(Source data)
[Start of Attachment]
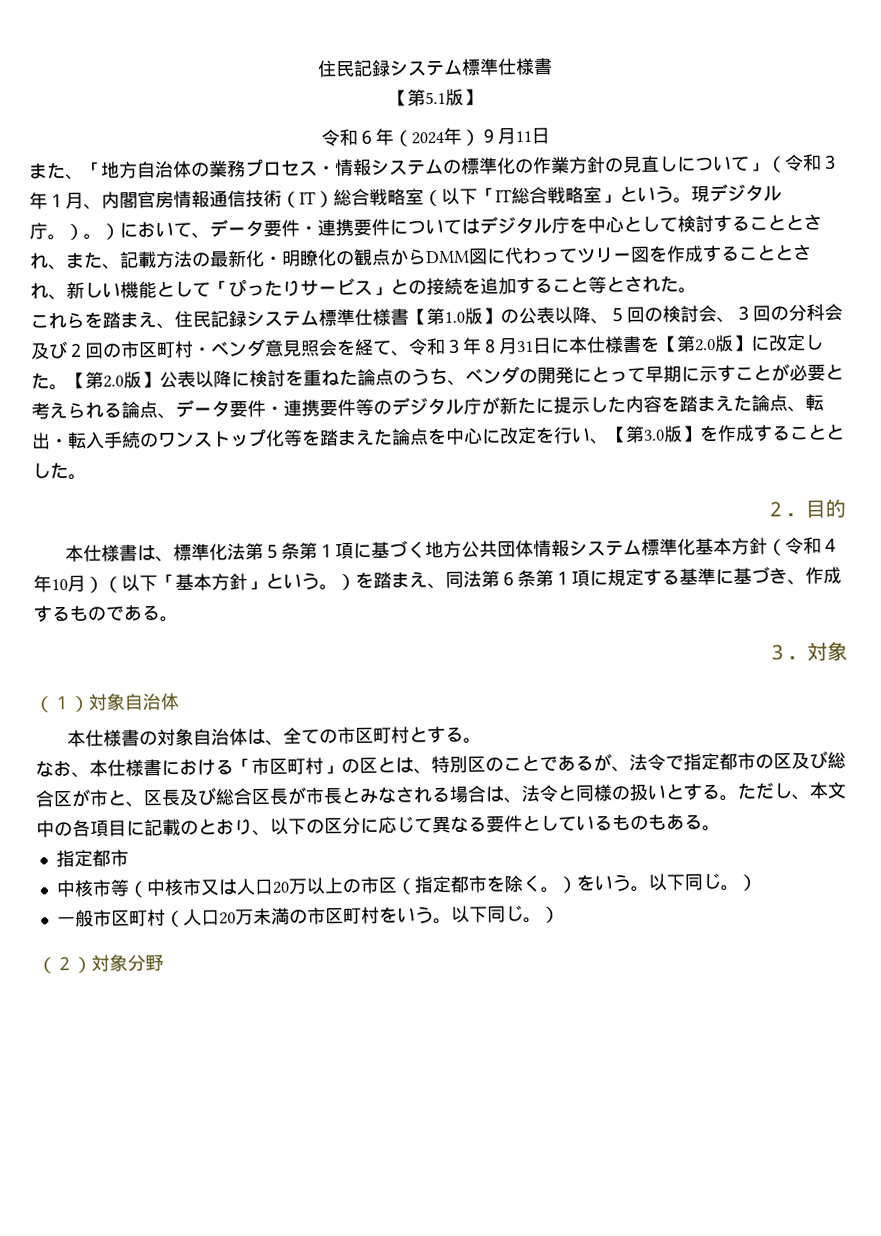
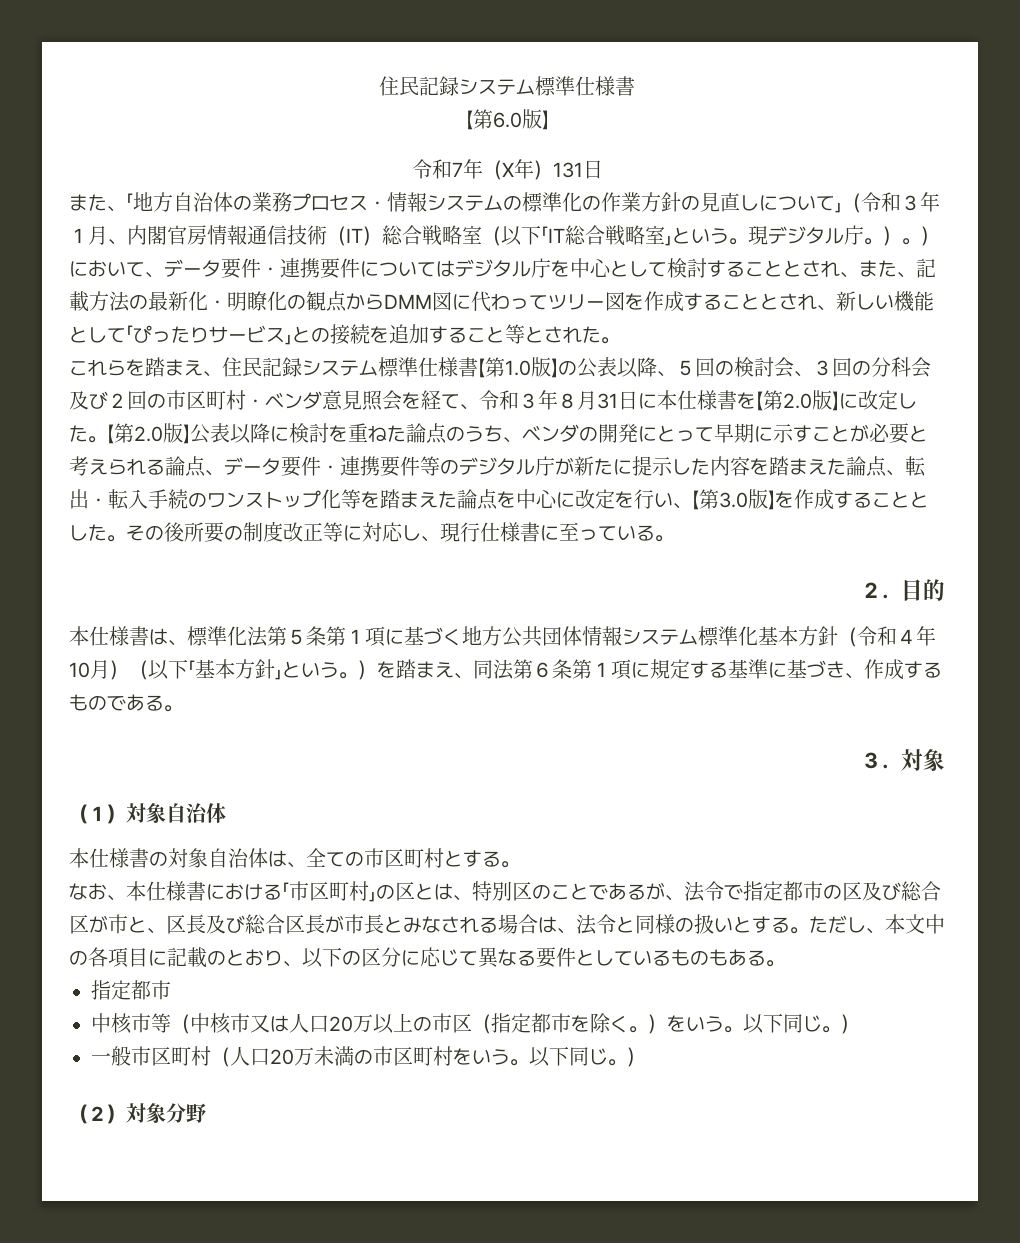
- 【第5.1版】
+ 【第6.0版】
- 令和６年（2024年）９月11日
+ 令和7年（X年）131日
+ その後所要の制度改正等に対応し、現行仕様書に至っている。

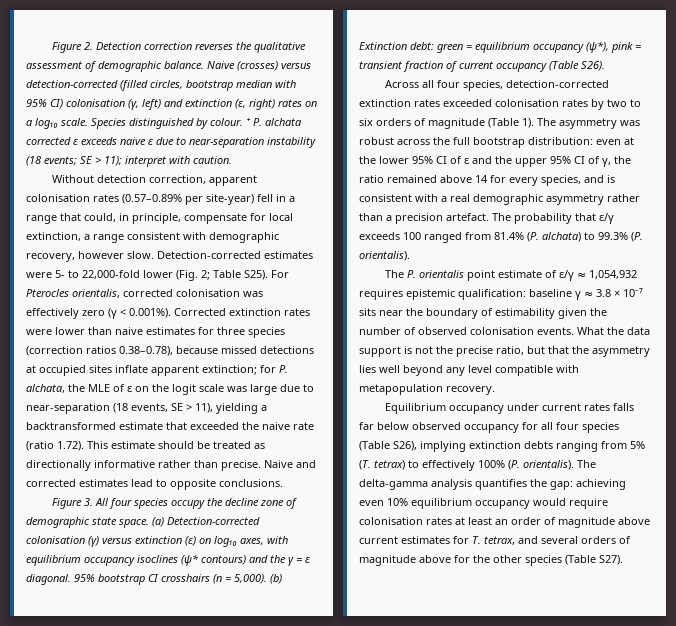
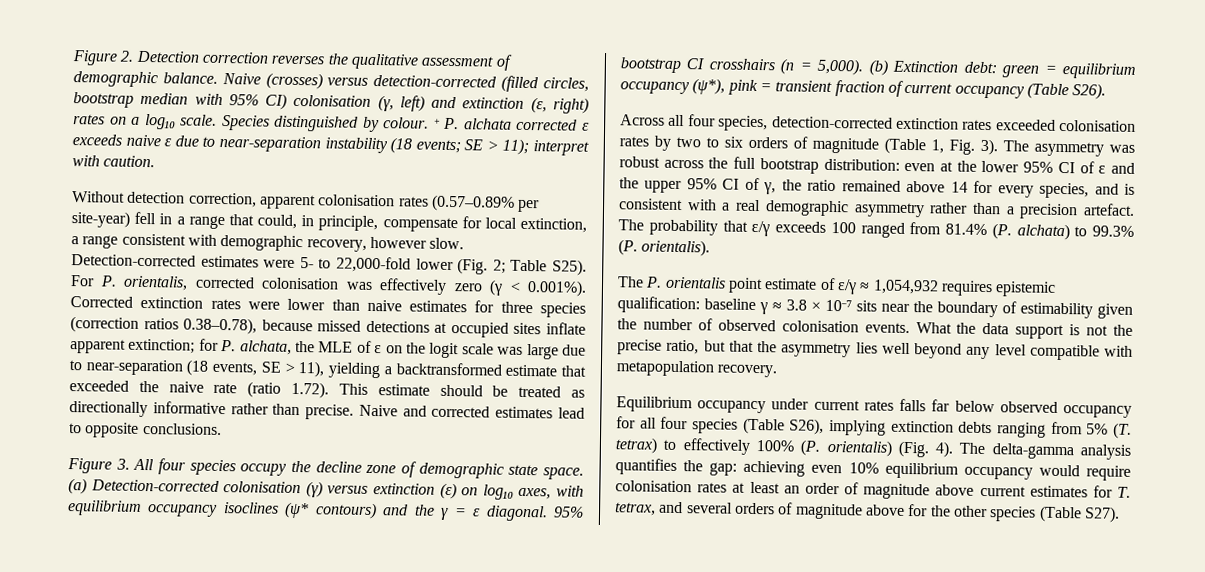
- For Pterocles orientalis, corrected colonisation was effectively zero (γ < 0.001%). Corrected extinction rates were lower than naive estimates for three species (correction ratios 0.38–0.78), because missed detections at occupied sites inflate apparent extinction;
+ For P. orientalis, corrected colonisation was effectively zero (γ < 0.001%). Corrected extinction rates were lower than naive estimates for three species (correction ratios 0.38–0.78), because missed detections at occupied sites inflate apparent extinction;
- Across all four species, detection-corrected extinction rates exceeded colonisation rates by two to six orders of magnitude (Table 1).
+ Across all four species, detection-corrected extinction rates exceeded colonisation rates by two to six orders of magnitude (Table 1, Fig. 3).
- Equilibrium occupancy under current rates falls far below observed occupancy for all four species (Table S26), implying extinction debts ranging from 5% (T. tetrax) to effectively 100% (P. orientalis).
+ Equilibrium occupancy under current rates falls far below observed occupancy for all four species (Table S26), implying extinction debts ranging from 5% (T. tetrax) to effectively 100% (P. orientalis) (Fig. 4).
[End of Attachment]
- [Task instructions]
Of all the lines in the records, how many have the word "exceeded"? Write only the number.

- [Result]
2